What would it be like to be imprisoned? What would it be like to lose our freedom?

This could not happen to me/us in today’s world. We live in America, there is no real danger that outside forces will take over. I’ve considered cyber crime a threat that could take us to our knees, but it wouldn’t impact our freedom per se, it would just be a huge clusterfuck of events that would rattle our cages but life as we know it would move on.

l considered the threat of a plague but was quite certain that medical advances could nip that in the bud. That was the stuff of movies and recent history proved it could be dealt with. No, barring natural disasters, we on the outside were safe.

Strange as it sounds, prison was a bit of a safe place for me. I never truly found my place in the workplace and skirted around dating jobs but never really getting married. I have a ridiculously eclectic resume that at best could be edited into a small book. I never knew what I wanted to be when I grew up, so I opted for not growing up.

This is why working at San Quentin prison was so good for me. I found my audience. The men weren’t going to judge me because they didn’t have any reason to. But they got to know me over time just as I did them. And it was a bond that was unlike any other.

I’m about as transparent as it gets, and I think the men appreciated that. Prison pretty much stripped them down to their core. No need to wear a mask when nobody gives a shit.

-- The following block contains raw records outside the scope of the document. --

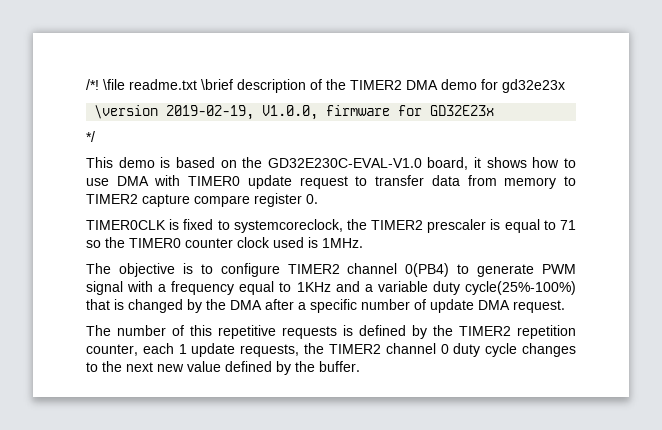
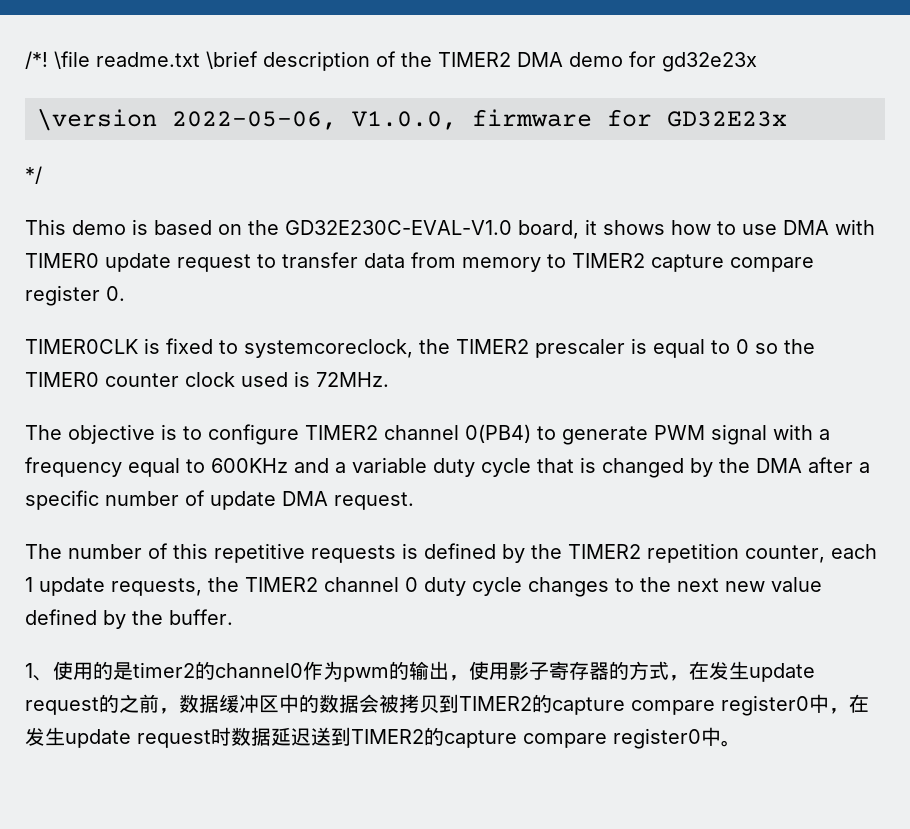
[166,105,255,120] 2019-02-19, -> [172,111,337,130] 2022-05-06,
[560,220,576,230] 71 -> [736,339,749,354] 0
[322,238,363,248] 1MHz. -> [316,372,389,387] 72MHz.
[296,282,331,292] 1KHz -> [211,458,288,473] 600KHz
[464,281,576,295] cycle(25%-100%) -> [481,458,531,477] cycle
(360, 366) none -> [25,661,815,682] [25,694,869,716] [25,727,741,749] // 1、使用的是timer2的channel0作为pwm的输出，使用影子寄存器的方式，在发生update request的之前，数据缓冲区中的数据会被拷贝到TIMER2的capture compare register0中，在发生update request时数据延迟送到TIMER2的capture compare register0中。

Not to say that the men didn’t care. It’s just that they had to face who they were and where they were in order to survive. No need for pretense. Credentials didn’t matter. The game had been leveled to survival and in prison that meant getting with the program.

The program, or so it seemed to me, meant facing your demons. The only real way out was through an extensive rehabilitation program that was afforded to the men who were lucky enough to land at San Quentin.

The smart ones took classes. The Prison University Project gave them tools as did other services like working for the San Quentin News or in the media center where programs like were implemented. The men found purpose. They met volunteers who devoted their time to supporting them because they knew nobody is perfect and none of us are who we were.

The men I worked with, were more evolved and more motivated to contribute to their communities than most of the people I met on the outside. They would often ask me about the outside. I repeated that the madmen were running the asylum.

I can’t communicate with the men I’ve been working with on the inside. We would have been getting close to the final rounds of the San Quentin Warriors/Kings season. The videos we had just started working on would be edited. Brian and I would talk about next steps and Orlando would be falling asleep at a meeting. I would have said something stupid that Raphael would have laughed at and Ish would grin his impish acknowledgment.

Instead, I flip the calendar in my kitchen like watching some old black and white movie tracking time. I watch the number of prisoner’s deaths and the number of infections inside San Quentin grow and the outdoor field now covered in tents to house the sick. How did this prison where men filled their days with the hope of joining the world again turn into a slaughterhouse? One more preventable disaster is added to the list which will be on the bottom of the concerns of most people. As if the prisoners are expendable.


I see news reports of the men who have died. I think about some of the men I work closest with on the basketball team; Brian, Raphael, Orland, Tone and Tish. All the different players benched for year.

There are protests but my age and health hamper my participation. There are devoted people from Restore Justice fighting for the men’s rights. There are so many great organizations doing what they can to be the voices for the men and but I am right there with them. I'm not alone as a volunteer who wakes up every day and thinks - I miss going to prison.